:: Exercise details ::
Within this material, find every line where the string "août" appears, and copy it out.

:: Excerpted records ::
┏━━

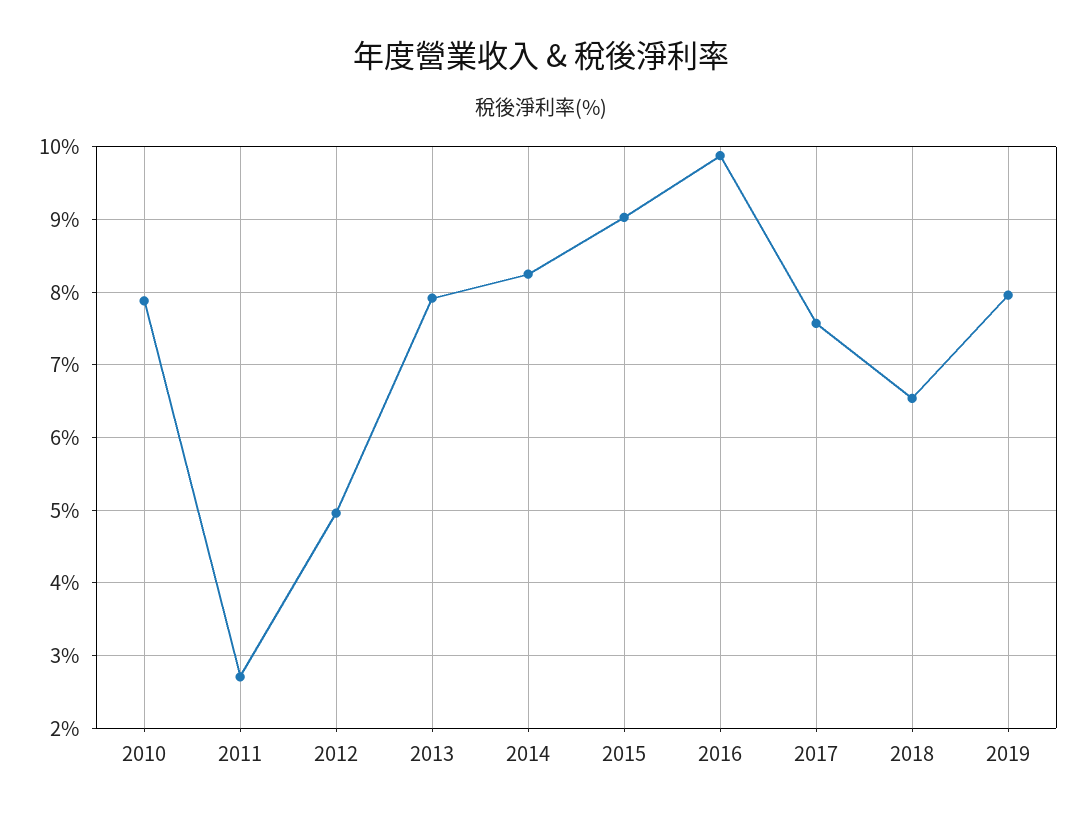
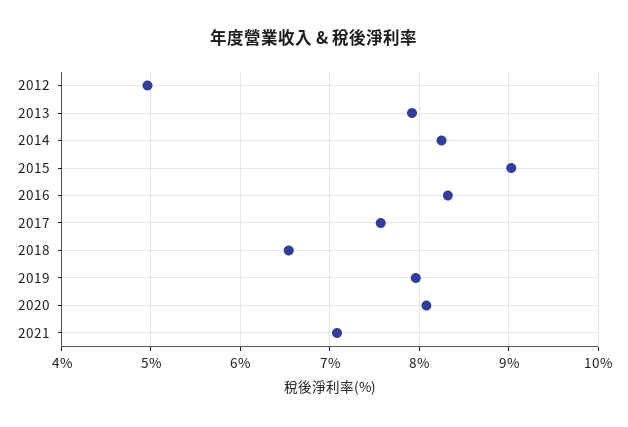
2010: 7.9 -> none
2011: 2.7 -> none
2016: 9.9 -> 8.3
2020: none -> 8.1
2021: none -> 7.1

┗━━
┏━━

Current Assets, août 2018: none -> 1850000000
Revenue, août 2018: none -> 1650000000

┗━━

:: Final answer ::
Current Assets, août 2018: none -> 1850000000
Revenue, août 2018: none -> 1650000000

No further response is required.